Zum Wissenschaftsjahr 2018
Wer geht, wer kommt? Klimawandel setzt Meeresbewohner unter Druck

Wer geht, wer kommt? Klimawandel setzt Meeresbewohner unter Druck

Wärmeliebende Arten nehmen in unseren Breiten zu.

Senckenberg-Studie: Mehr wärmeliebende Tiere ziehen in unsere Breiten

Muscheln, Krebse, Fische und Algen reisten schon immer als blinde Passagiere im internationalen Schiffsverkehr mit. Bei uns angekommen, kamen sie dann oft mit der Umgebung nicht zurecht und gingen ein. Durch den Klimawandel finden wärmeliebende Tierarten aber in unseren Meeren auf einmal artgerechte Lebensbedingungen vor. Sie treten in Konkurrenz mit einheimischen Arten in Nord- und Ostsee, sofern diese nicht schon auf der Flucht sind. Forscherinnen und Forscher wissen beispielsweise seit geraumer Zeit, dass sich der Kabeljau Richtung Arktis bewegt, wenn ihm das Wasser in seiner angestammten Umgebung zu warm wird. Im Sommer ziehen die Schwärme aus dem Atlantischen Ozean bis nach Spitzbergen und dringen dort in das Revier des Polardorsches ein.

Wärmeliebende Arten nehmen in unseren Breiten zu. Das bestätigen auch die Senckenberg-Wissenschaftlerinnen und -Wissenschaftler, die die Ausbreitung wärmeliebender Tiere in Mitteleuropa und der südlichen Nordsee untersucht haben. Ihre kürzlich in der Fachzeitschrift „Nature Ecology and Evolution“ erschienene Studie zeigt, dass sich der Klimawandel sowohl auf die Entwicklung der Arten zu Lande wie auch zu Wasser niederschlägt.

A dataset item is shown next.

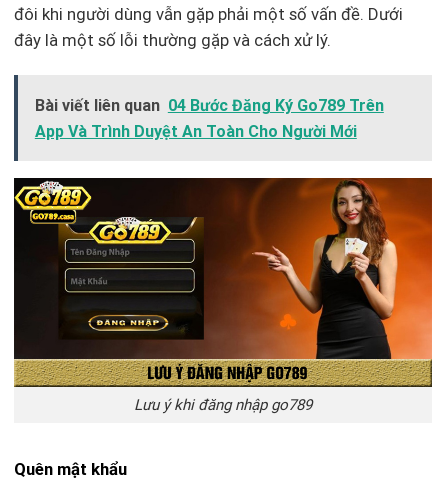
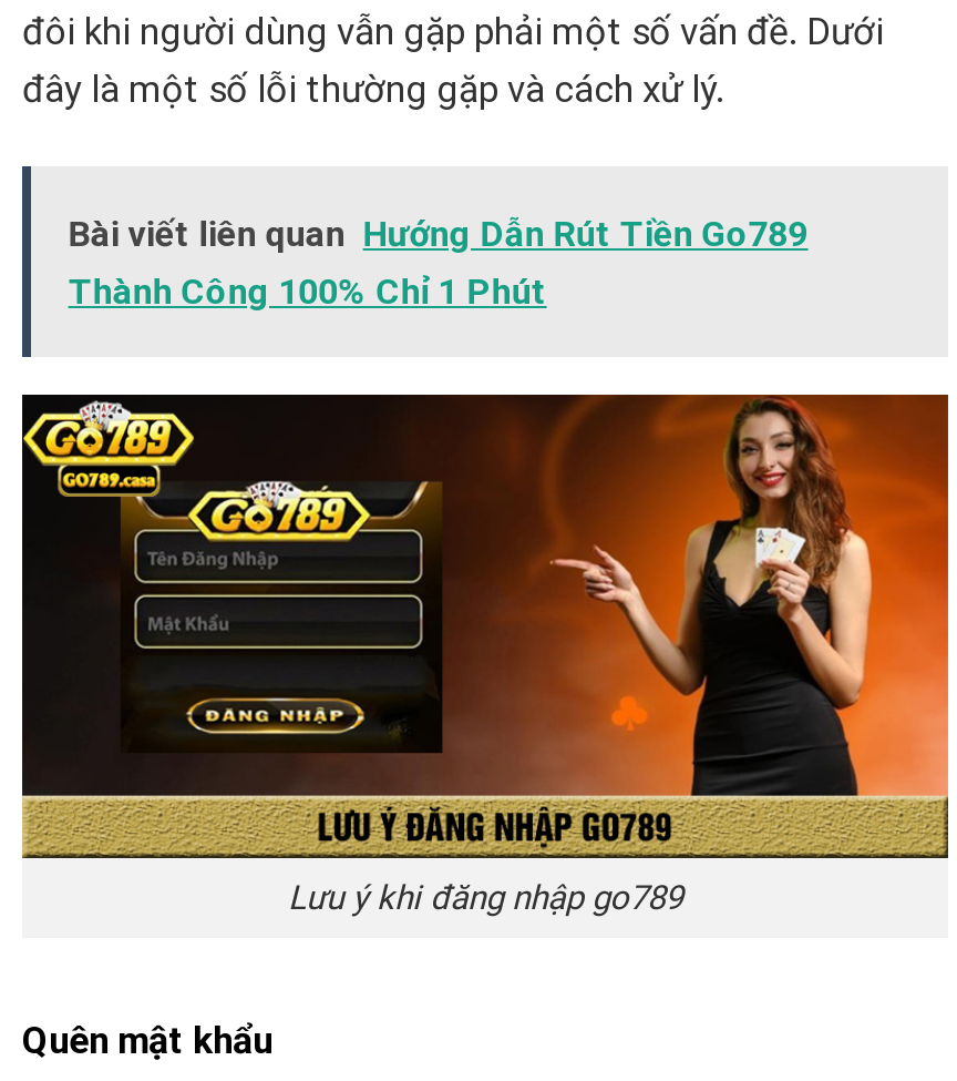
[35,96,384,141] Bài viết liên quan 04 Bước Đăng Ký Go789 Trên | App Và Trình Duyệt An Toàn Cho Người Mới -> [68,213,808,312] Bài viết liên quan Hướng Dẫn Rút Tiền Go789 | Thành Công 100% Chỉ 1 Phút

Laut Professorin Dr. Katrin Böhning-Gaese, Direktorin des Senckenberg Biodiversität und Klima Forschungszentrums, zeigt sich der Trend an Land besonders ausgeprägt. Gleichzeitig nähme in einigen Beobachtungsgebieten auch die Populationsgröße kälteliebender Arten an Land ab. In Fließgewässern und im Meer dagegen schlage sich die Temperaturerhöhung offenbar vielschichtiger nieder. Doch auch hier fänden sich Indizien: Der Bestand wärmeliebender Meeresfische nimmt zu.

Andere Untersuchungen in Nord- und Ostsee fanden mindestens 80 bis 100 exotische Arten, die sich dort festsetzen konnten. So konnte auch die wärmeliebende Pazifische Riesenauster aus Südostasien im Wattenmeer Fuß fassen. Wurde sie in den 80er-Jahren noch in Aquakulturen gezogen, siedelt sie heute in der wärmer werdenden Nordsee wild auf Miesmuschelbänken. Die riesigen, scharfkantigen Austern lassen den Miesmuscheln zwar noch Platz, dominieren aber mittlerweile die Muschelbänke. Neben der Riesenauster haben inzwischen mindestens 32 weitere Arten ihren Weg in die Nordsee gefunden, darunter die Pantoffelschnecke (Crepidula fornicata) und die Alge Gracilaria vermiculophylla, die sich beide als ökologisch problematisch erwiesen haben.

Tiere und Pflanzen an Land seien zudem vom Landnutzungswandel seit 1980 betroffen. „Er wirkt aber eher lokal, während der Klimawandel quasi überall zuschlägt. Die damit einhergehende Temperaturerhöhung kann sich auf den Bestand von Arten quer durch Mitteleuropa auswirken und genau dieser Effekt ist bereits jetzt zu beobachten“, bilanziert Böhning-Gaese.